- **Directions for this task**: Your answer must be an exact copy of the entries below, with no pictures in it.

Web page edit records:

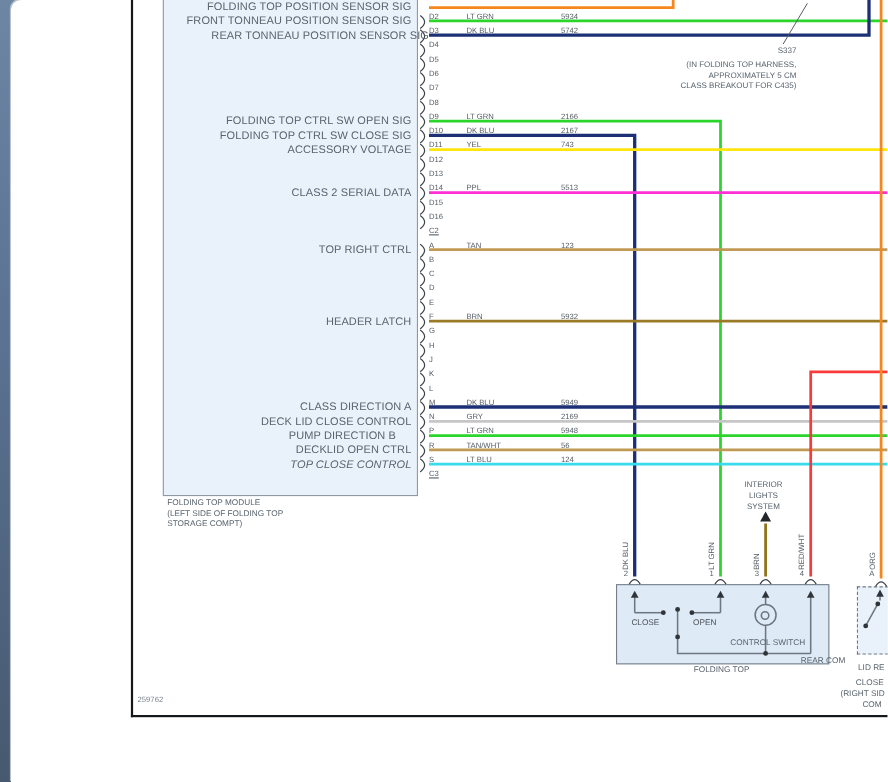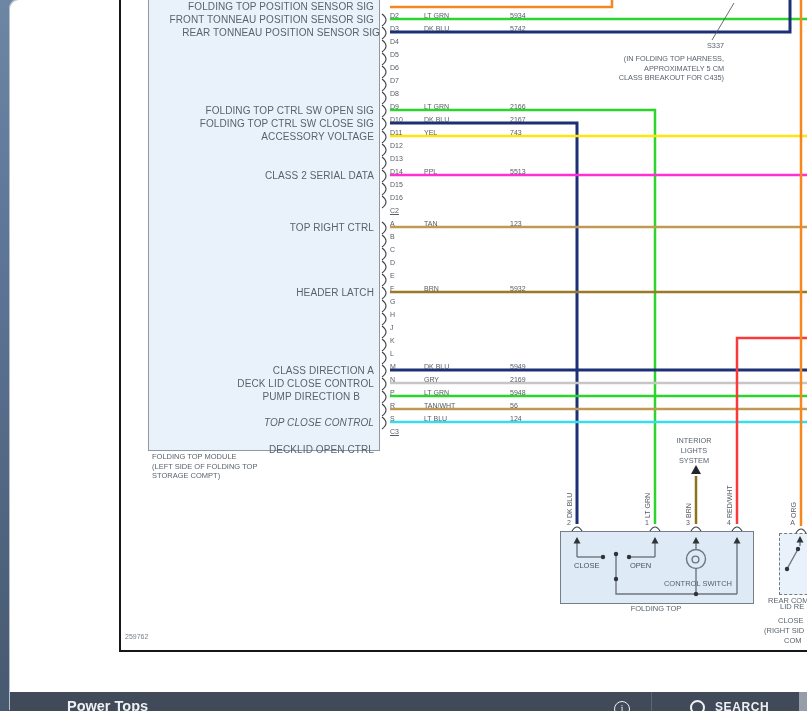--- a/index.html
+++ b/index.html
@@ -159,7 +159,7 @@
     <div class="swlabel" style="left:630px;top:560.5px;">OPEN</div>
   <div class="sig" style="left: 150px; top: 1px;">FOLDING TOP POSITION SENSOR SIG</div>
       <div class="sig" style="left: 150px; top: 14px;">FRONT TONNEAU POSITION SENSOR SIG</div>
-      <div class="sig" style="left: 156px; top: 27px;">REAR TONNEAU POSITION SENSOR SIG</div>
+      <div class="sig" style="left: 166px; top: 27px;">REAR TONNEAU POSITION SENSOR SIG</div>
       <div class="sig" style="left: 150px; top: 105px;">FOLDING TOP CTRL SW OPEN SIG</div>
       <div class="sig" style="left: 150px; top: 118px;">FOLDING TOP CTRL SW CLOSE SIG</div>
       <div class="sig" style="left: 150px; top: 131px;">ACCESSORY VOLTAGE</div>

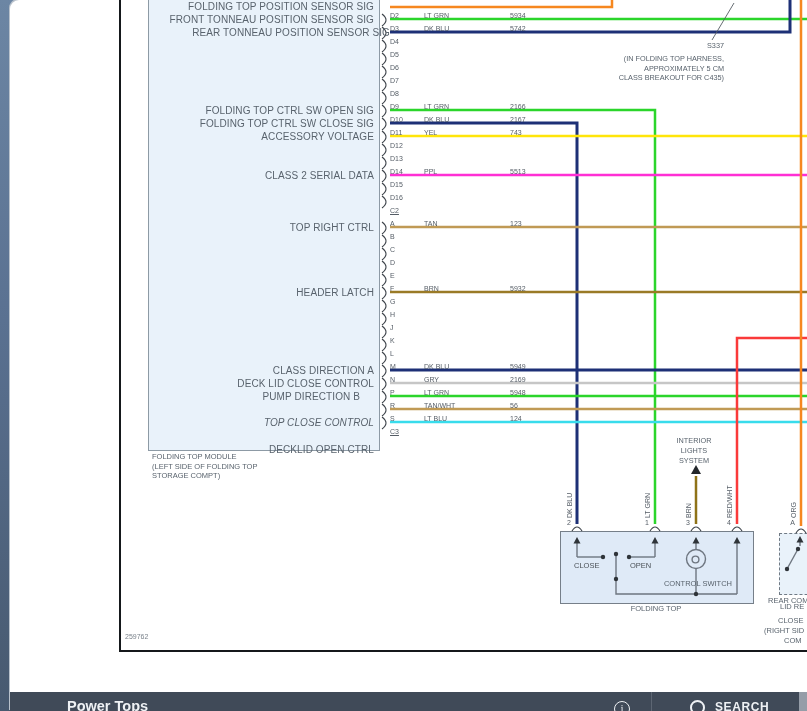--- a/index.html
+++ b/index.html
@@ -169,7 +169,7 @@
       <div class="sig" style="left: 150px; top: 365px;">CLASS DIRECTION A</div>
       <div class="sig" style="left: 150px; top: 378px;">DECK LID CLOSE CONTROL</div>
       <div class="sig" style="left: 136px; top: 391px;">PUMP DIRECTION B</div>
-      <div class="sig" style="left: 150px; top: 404px; margin-top: 40px;">DECKLID OPEN CTRL</div>
+      <div class="sig" style="left: 150px; top: 404px;">DECKLID OPEN CTRL</div>
       <div class="sig" style="left: 150px; top: 417px; font-style: italic;">TOP CLOSE CONTROL</div>
       <div class="pid" style="left: 390px; top: 12px;">D2</div>
       <div class="wcol" style="left: 424px; top: 12px;">LT GRN</div>

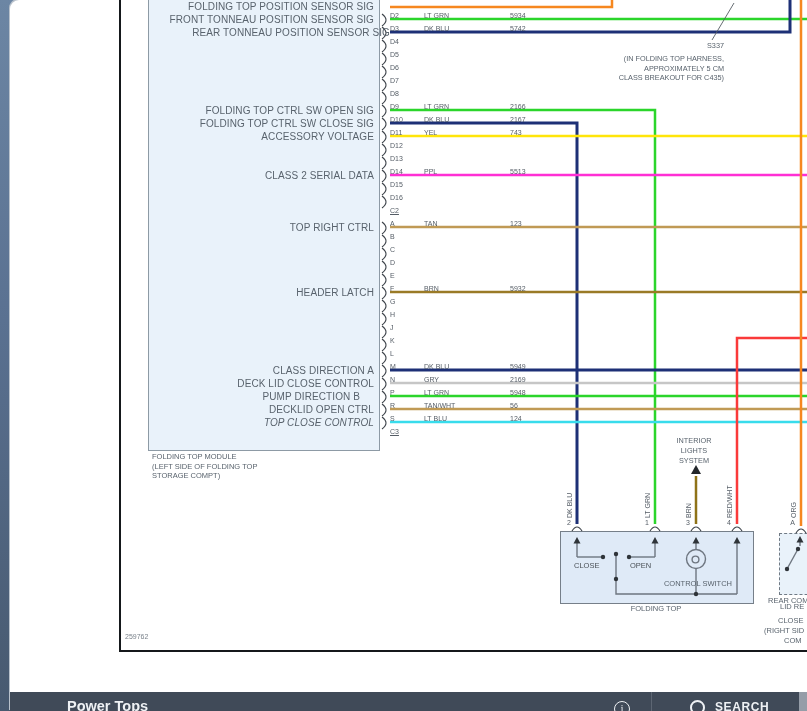--- a/index.html
+++ b/index.html
@@ -252,7 +252,7 @@
       <div class="cap" style="left: 152px; top: 471px;">STORAGE COMPT)</div>
       <div class="cap capc" style="left: 580px; top: 604px; width: 152px; text-align: center;">FOLDING TOP</div>
       <div class="cap capc" style="left: 580px; top: 579px; width: 152px; text-align: right;">CONTROL SWITCH</div>
-      <div class="cap" style="left: 768px; top: 596px;">REAR COM</div>
+      <div class="cap" style="left: 728px; top: 596px;">REAR COM</div>
       <div class="cap" style="left: 780px; top: 602px;">LID RE</div>
       <div class="cap" style="left: 778px; top: 616px;">CLOSE</div>
       <div class="cap" style="left: 764px; top: 626px;">(RIGHT SID</div>

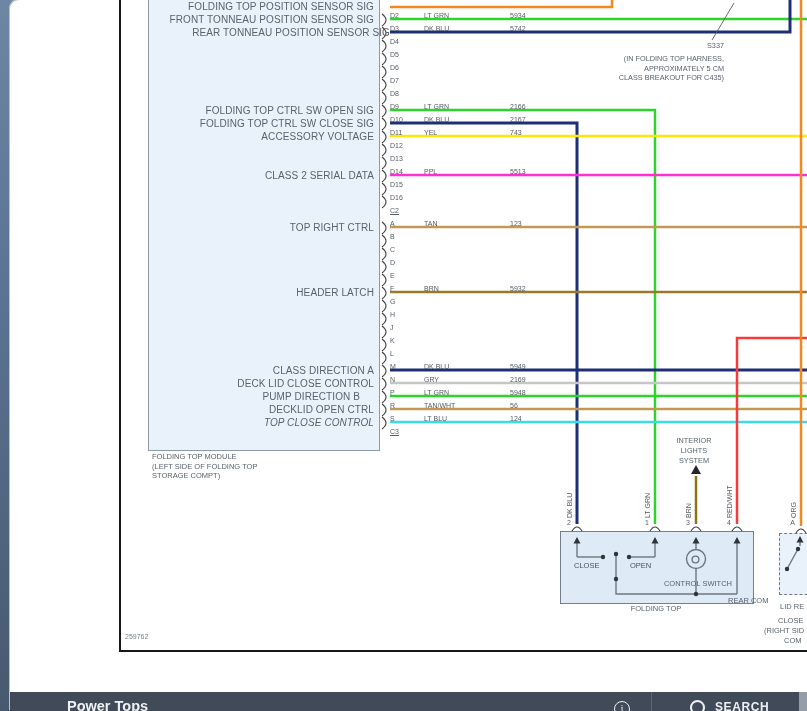--- a/index.html
+++ b/index.html
@@ -259,19 +259,6 @@
       <div class="cap" style="left: 784px; top: 636px;">COM</div>
     </div>
 
-  <div id="footer">
-    <div id="footer-title">Power Tops</div>
-    <div id="info-button">
-      <div id="info-circle">i</div>
-    </div>
-    <div id="footer-divider"></div>
-    <div id="search-button">
-      <div id="search-circle"></div>
-      <div id="search-handle"></div>
-      <div id="search-label">SEARCH</div>
-    </div>
-    <div id="scrollbar-strip"></div>
-  </div>
 
 </div>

- **Task result**:
--- a/index.html
+++ b/index.html
@@ -159,7 +159,7 @@
     <div class="swlabel" style="left:630px;top:560.5px;">OPEN</div>
   <div class="sig" style="left: 150px; top: 1px;">FOLDING TOP POSITION SENSOR SIG</div>
       <div class="sig" style="left: 150px; top: 14px;">FRONT TONNEAU POSITION SENSOR SIG</div>
-      <div class="sig" style="left: 156px; top: 27px;">REAR TONNEAU POSITION SENSOR SIG</div>
+      <div class="sig" style="left: 166px; top: 27px;">REAR TONNEAU POSITION SENSOR SIG</div>
       <div class="sig" style="left: 150px; top: 105px;">FOLDING TOP CTRL SW OPEN SIG</div>
       <div class="sig" style="left: 150px; top: 118px;">FOLDING TOP CTRL SW CLOSE SIG</div>
       <div class="sig" style="left: 150px; top: 131px;">ACCESSORY VOLTAGE</div>

--- a/index.html
+++ b/index.html
@@ -169,7 +169,7 @@
       <div class="sig" style="left: 150px; top: 365px;">CLASS DIRECTION A</div>
       <div class="sig" style="left: 150px; top: 378px;">DECK LID CLOSE CONTROL</div>
       <div class="sig" style="left: 136px; top: 391px;">PUMP DIRECTION B</div>
-      <div class="sig" style="left: 150px; top: 404px; margin-top: 40px;">DECKLID OPEN CTRL</div>
+      <div class="sig" style="left: 150px; top: 404px;">DECKLID OPEN CTRL</div>
       <div class="sig" style="left: 150px; top: 417px; font-style: italic;">TOP CLOSE CONTROL</div>
       <div class="pid" style="left: 390px; top: 12px;">D2</div>
       <div class="wcol" style="left: 424px; top: 12px;">LT GRN</div>

--- a/index.html
+++ b/index.html
@@ -252,7 +252,7 @@
       <div class="cap" style="left: 152px; top: 471px;">STORAGE COMPT)</div>
       <div class="cap capc" style="left: 580px; top: 604px; width: 152px; text-align: center;">FOLDING TOP</div>
       <div class="cap capc" style="left: 580px; top: 579px; width: 152px; text-align: right;">CONTROL SWITCH</div>
-      <div class="cap" style="left: 768px; top: 596px;">REAR COM</div>
+      <div class="cap" style="left: 728px; top: 596px;">REAR COM</div>
       <div class="cap" style="left: 780px; top: 602px;">LID RE</div>
       <div class="cap" style="left: 778px; top: 616px;">CLOSE</div>
       <div class="cap" style="left: 764px; top: 626px;">(RIGHT SID</div>

--- a/index.html
+++ b/index.html
@@ -259,19 +259,6 @@
       <div class="cap" style="left: 784px; top: 636px;">COM</div>
     </div>
 
-  <div id="footer">
-    <div id="footer-title">Power Tops</div>
-    <div id="info-button">
-      <div id="info-circle">i</div>
-    </div>
-    <div id="footer-divider"></div>
-    <div id="search-button">
-      <div id="search-circle"></div>
-      <div id="search-handle"></div>
-      <div id="search-label">SEARCH</div>
-    </div>
-    <div id="scrollbar-strip"></div>
-  </div>
 
 </div>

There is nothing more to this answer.